- Born: 17 November 1971 Luckenwalde, East Germany (now Germany)
- Education: Charles University; University of Mainz; University of Basel; McGill University;
- Scientific career
- Fields: Cell biology
- Workplaces: Goethe University Frankfurt

= Enrico Schleiff =

German biologist and physicist

Enrico Schleiff (born 17 November 1971) is a German biologist and physicist, and the president of the Goethe University Frankfurt, serving since 1 January 2021.

==Career==
===Early career===
Schleiff studied physics at Charles University in Prague from 1990 to 1992, and at the University of Mainz from 1992 to 1995. He completed his master's thesis at the University of Basel in 1995, and then received a Ph.D. from the Department of Biochemistry at McGill University in Montreal.
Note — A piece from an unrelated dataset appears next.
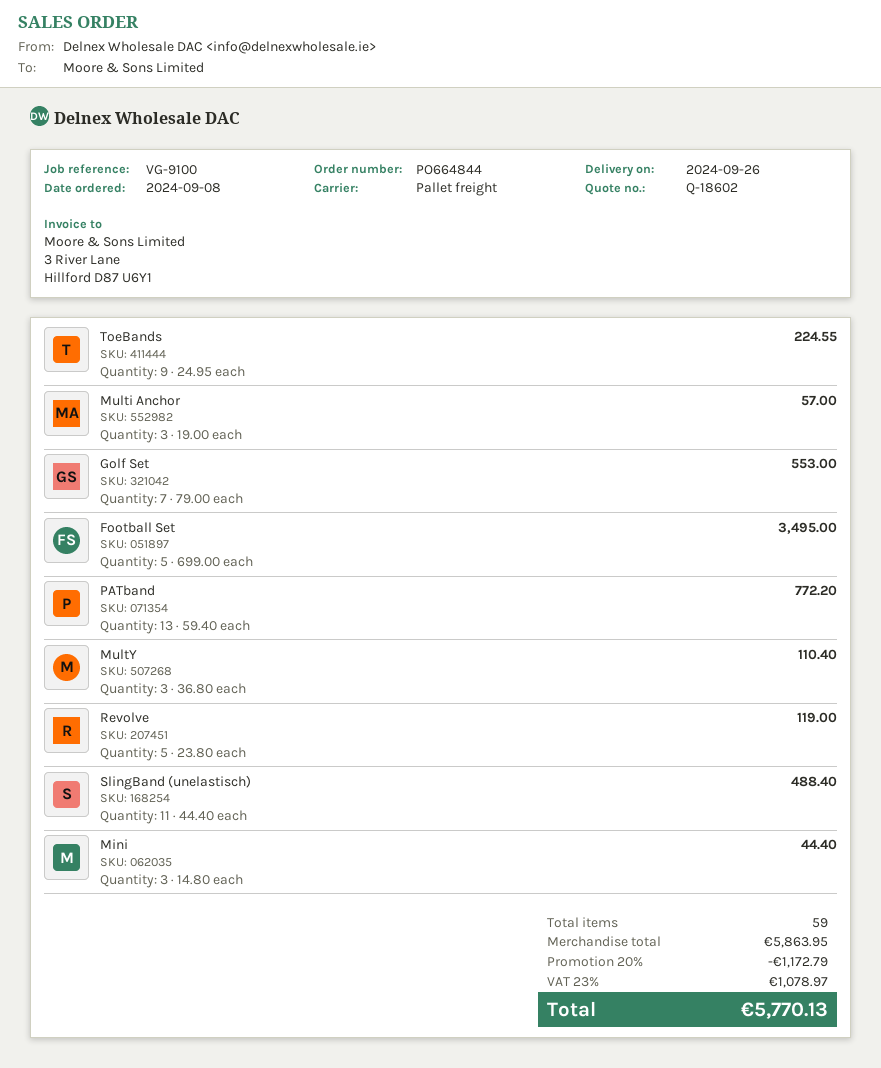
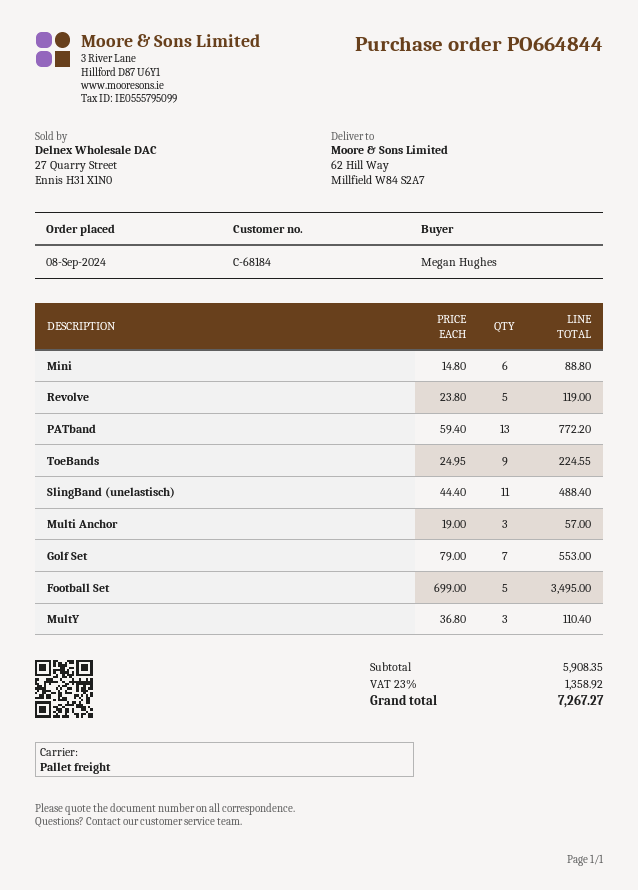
Mini: 3 x 14.80 = 44.40 -> 6 x 14.80 = 88.80
subtotal: 5863.95 -> 5908.35
discount: 20% = 1172.79 -> none
tax: 23% = 1078.97 -> 23% = 1358.92
total: 5770.13 -> 7267.27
He then worked as a research assistant at Kiel University and at LMU Munich, where he completed his habilitation in cell biology and botany in 2003.
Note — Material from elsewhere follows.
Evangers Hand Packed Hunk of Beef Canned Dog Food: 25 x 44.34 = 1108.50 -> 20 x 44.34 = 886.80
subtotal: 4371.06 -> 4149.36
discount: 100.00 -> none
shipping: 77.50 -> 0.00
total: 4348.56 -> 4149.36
===University of Frankfurt===
Schleiff has been a professor at the Goethe University Frankfurt since 2007. He was elected vice president in 2012 and held this office until 2018. In 2020, he was elected president of the university in succession to Birgitta Wolff. He was chairman of the board of the Frankfurt Institute for Advanced Studies from 2018 to 2020.

==Other activities==
- Frankfurt Institute for Advanced Studies, Goethe University Frankfurt, Ex-Officio Member of the Board of Trustees (since 2021)
- Fraunhofer Institute for Translational Medicine and Pharmacology (ITMP), Member of the Board of Trustees
- Fritz Bauer Institute, Member of the Board of Trustees (since 2021)
- House of Finance, Goethe University Frankfurt, Ex-Officio Member of the Board of Trustees (since 2021)
- Institute for Law and Finance, Goethe University Frankfurt, Ex-Officio Member of the Board of Trustees (since 2021)
- Institute for Monetary and Financial Stability (IMFS), Goethe University Frankfurt, Ex-Officio Member of the Board of Trustees (since 2021)
- Paul Ehrlich Foundation, Goethe University Frankfurt, Ex-Officio Member of the Board of Trustees (since 2021)
- University Hospital Frankfurt, Goethe University Frankfurt, Ex-Officio Member of the Board of Trustees (since 2021)

==Recognition==
Schleiff received the Eduard Strasburger Prize of the German Botanical Society in 2004.